現在、常勤は委員1人だけで、委員長はじめ全国に散らばる11人は、いずれも非常勤。大学教授などの有識者や財界人が大半を占める。月2回程度開かれる委員会に出席することが主たる業務で、報酬は、委員長が年間約620万円、委員は約500万円(常勤の場合は委員で約2200万円)。委員会に出席するごとに、委員は20万円超の高額収入を得られる計算になる(もちろん財源は受信料)。厚遇されているのは、それだけ重責を担っているとの前提がある。

【図表】経営委員会委員報酬支給基準
出典=NHK経営委員会「経営委員会委員報酬支給基準」参照

だが、経営委員としての役割の重みと、選任されたメンバーの意識や実績にギャップがあることが、以前から指摘されてきた。

3月1日付けで4人が任命(新任2人、再任2人)され、古賀氏は新たに任命された2人のうちの1人で、互選でいきなり委員長に就任した。

委員長を4年余り務めた森下氏は、経営委員を3期9年も務めており、NHKの経営課題を熟知したうえで就任したが、結果として放送法もまともに理解していなかったことを露呈してしまった。

それだけに、経営委員の経験がまったくなく、NHKが抱えるさまざまな問題と直接向き合ってきたこともない古賀委員長が、にわか勉強で難局に対処するのは容易ではない。時折、NHK官僚の説明や報告を聴きかじるだけで、はたして委員長としての重責をまっとうできるだろうか。

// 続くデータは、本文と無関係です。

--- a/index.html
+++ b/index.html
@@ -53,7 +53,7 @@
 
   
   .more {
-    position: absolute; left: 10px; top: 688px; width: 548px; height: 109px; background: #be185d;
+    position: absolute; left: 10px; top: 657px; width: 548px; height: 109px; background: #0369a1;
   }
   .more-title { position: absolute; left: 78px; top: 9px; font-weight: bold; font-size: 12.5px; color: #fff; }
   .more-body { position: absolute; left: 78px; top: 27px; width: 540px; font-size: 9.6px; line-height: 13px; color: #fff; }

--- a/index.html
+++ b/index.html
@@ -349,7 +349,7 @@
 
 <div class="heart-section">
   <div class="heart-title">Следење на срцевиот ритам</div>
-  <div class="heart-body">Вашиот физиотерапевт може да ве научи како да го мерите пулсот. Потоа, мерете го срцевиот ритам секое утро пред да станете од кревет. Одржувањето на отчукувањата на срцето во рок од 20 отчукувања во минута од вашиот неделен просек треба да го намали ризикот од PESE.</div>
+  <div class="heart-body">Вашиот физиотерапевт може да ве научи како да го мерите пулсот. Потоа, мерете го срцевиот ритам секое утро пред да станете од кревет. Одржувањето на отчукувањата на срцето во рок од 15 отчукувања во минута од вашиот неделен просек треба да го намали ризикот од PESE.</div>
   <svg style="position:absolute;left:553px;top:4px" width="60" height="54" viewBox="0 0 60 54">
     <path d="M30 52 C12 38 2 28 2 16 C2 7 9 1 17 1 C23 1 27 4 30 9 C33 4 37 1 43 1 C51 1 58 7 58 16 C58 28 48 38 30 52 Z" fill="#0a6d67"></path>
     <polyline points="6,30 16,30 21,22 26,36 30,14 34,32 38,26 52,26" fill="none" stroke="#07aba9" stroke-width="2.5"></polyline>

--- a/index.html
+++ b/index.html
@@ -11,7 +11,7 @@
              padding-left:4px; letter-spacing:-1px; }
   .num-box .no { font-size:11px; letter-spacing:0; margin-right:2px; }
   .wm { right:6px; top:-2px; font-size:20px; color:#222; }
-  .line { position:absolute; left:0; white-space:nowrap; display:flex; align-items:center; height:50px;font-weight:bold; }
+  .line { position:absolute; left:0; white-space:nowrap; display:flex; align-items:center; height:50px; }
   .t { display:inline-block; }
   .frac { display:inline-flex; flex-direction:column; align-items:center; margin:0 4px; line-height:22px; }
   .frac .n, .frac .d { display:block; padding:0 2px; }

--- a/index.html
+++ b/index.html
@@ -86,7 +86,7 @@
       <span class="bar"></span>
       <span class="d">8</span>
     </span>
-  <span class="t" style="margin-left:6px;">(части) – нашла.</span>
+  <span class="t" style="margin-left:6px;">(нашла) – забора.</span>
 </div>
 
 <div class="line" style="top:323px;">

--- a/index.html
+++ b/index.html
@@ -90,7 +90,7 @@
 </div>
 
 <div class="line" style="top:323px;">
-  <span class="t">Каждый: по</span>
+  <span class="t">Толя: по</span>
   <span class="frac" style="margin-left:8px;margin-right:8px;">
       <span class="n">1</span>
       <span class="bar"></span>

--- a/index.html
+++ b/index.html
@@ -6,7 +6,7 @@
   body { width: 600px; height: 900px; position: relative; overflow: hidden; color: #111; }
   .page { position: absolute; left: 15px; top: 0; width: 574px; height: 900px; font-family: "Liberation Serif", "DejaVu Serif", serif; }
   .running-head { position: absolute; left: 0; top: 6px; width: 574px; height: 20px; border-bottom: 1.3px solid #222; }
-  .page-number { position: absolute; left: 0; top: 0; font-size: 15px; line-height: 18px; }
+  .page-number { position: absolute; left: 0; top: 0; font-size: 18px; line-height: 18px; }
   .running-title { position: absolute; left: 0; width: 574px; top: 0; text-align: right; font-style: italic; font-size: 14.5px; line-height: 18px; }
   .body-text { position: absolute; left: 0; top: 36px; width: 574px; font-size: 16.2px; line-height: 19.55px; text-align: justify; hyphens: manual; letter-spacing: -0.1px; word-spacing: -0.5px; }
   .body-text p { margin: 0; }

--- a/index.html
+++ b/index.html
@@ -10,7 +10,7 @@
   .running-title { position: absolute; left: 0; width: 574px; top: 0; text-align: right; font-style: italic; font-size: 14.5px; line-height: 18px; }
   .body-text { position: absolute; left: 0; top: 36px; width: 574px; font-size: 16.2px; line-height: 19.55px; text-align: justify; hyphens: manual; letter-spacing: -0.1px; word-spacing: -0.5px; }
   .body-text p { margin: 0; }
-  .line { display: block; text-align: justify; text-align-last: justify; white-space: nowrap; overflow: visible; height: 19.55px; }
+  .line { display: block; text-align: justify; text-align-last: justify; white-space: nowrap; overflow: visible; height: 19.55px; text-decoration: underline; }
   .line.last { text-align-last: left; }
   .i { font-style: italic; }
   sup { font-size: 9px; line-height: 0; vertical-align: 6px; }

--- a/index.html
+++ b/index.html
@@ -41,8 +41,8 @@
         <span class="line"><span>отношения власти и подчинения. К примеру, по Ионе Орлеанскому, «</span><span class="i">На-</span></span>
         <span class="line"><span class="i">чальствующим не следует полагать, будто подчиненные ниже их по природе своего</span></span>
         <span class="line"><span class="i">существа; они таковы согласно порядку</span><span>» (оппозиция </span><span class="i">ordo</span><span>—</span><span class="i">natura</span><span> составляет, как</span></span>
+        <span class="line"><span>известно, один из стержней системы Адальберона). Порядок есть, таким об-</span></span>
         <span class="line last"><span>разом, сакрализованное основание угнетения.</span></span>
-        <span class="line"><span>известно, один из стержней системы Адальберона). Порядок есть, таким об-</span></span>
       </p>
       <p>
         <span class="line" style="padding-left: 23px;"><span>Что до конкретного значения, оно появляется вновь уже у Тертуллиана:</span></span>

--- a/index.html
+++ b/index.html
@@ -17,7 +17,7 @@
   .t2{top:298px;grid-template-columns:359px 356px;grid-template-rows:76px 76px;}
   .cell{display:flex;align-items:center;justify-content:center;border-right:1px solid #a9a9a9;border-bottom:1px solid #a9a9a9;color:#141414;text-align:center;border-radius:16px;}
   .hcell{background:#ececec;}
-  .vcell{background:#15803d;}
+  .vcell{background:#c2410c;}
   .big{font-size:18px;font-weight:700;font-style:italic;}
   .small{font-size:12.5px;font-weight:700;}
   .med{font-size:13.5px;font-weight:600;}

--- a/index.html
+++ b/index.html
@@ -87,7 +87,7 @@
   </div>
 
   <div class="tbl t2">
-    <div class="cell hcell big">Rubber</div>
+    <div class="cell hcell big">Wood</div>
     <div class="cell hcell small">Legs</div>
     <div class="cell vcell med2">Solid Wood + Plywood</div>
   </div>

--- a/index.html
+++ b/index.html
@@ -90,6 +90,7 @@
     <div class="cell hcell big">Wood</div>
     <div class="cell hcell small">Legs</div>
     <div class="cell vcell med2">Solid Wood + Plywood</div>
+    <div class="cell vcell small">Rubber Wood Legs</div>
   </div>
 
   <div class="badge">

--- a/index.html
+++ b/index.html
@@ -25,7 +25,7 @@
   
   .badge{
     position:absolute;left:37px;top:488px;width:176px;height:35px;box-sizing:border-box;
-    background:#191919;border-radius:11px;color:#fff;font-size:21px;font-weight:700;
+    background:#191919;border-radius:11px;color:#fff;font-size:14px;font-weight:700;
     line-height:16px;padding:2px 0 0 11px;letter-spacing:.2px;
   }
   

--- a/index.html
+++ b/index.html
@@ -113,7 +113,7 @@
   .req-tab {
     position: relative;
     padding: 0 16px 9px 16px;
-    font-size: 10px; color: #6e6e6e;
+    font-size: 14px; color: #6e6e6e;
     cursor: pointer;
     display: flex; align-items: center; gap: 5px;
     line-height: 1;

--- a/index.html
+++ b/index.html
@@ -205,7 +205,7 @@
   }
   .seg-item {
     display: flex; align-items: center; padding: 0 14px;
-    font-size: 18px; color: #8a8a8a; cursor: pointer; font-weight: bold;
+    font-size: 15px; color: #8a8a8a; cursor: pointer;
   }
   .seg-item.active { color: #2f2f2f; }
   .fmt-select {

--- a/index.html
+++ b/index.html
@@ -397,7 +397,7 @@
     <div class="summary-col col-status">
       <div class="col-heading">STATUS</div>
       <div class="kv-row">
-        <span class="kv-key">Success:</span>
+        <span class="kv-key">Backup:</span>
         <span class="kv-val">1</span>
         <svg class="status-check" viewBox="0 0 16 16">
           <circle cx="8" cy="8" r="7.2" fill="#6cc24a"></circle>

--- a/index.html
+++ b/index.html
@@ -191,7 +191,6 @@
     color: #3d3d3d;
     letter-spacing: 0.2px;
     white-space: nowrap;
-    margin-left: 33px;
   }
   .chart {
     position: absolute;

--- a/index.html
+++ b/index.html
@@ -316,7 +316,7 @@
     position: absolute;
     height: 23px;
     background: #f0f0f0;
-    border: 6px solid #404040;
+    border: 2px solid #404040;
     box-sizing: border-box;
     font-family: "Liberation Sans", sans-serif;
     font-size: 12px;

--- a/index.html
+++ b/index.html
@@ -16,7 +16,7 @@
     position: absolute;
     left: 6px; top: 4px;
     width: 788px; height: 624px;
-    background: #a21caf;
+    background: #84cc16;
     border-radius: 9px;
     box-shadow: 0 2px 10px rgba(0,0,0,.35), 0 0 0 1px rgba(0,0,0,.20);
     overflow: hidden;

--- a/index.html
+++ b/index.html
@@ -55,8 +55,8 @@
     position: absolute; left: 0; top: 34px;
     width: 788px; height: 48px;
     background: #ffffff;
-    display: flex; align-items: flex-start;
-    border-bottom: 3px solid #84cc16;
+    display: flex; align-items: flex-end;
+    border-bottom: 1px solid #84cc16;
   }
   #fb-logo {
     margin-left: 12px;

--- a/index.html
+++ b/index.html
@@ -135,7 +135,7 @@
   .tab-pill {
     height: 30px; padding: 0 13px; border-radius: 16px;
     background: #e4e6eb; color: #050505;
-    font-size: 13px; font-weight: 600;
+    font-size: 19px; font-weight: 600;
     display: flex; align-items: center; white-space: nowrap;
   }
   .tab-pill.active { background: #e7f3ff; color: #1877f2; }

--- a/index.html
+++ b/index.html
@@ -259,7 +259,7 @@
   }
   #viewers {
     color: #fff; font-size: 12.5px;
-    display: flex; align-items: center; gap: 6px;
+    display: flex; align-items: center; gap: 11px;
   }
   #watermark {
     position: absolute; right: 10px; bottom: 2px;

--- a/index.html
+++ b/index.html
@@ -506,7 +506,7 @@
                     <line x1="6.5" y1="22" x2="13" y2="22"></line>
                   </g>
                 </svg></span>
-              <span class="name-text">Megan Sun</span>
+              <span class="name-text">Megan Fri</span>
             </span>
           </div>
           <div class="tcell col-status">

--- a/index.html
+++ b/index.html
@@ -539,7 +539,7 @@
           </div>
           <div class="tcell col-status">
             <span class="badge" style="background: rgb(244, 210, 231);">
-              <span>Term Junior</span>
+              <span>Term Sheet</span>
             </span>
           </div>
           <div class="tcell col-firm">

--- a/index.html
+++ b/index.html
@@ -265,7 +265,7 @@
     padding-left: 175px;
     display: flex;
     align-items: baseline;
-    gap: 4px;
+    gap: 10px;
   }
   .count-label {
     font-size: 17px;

古賀委員長は、就任後の記者会見で、経営委員長を引き受けた理由を問われ、「お礼奉公のつもり。自分が真ん中に立ってどうのこうのというよりは、この国の将来にいささかなりとも貢献できたら」と、早々に「リーダーシップ放棄宣言」をしてしまった。巨大NHKのトップとしての自覚が欠けていると言わざるを得ない。これでは、先が思いやられるというものだ。

歴代の経営委員長は財界出身者ばかり

経営委の業績をチェックするうえで、歴代の経営委員長を森下氏から遡ってみる(カッコ内は出身と就任時期)。

・石原進(JR九州、2016.6)
・浜田健一郎(全日空、2012.9)
・數土文夫(JFE、2011.4)
・小丸成洋(福山通運、2008.12)
・古森重隆(富士フイルム、2007.6)
・石原邦夫(東京海上、2004.12)
・須田寛(JR東海、1998.6)
・小林庄一郎(関西電力、1992.12)
・竹見淳一(日本ガイシ、1990.12)

ズラリと財界出身者が並ぶ。これらを見れば、経営委員長は、功なり名を遂げた人たちの箔付けポストのように見える。竹見氏以前には、新聞社のOBが名を連ねている時代もあったが、いつのまにか財界人ポストになってしまった。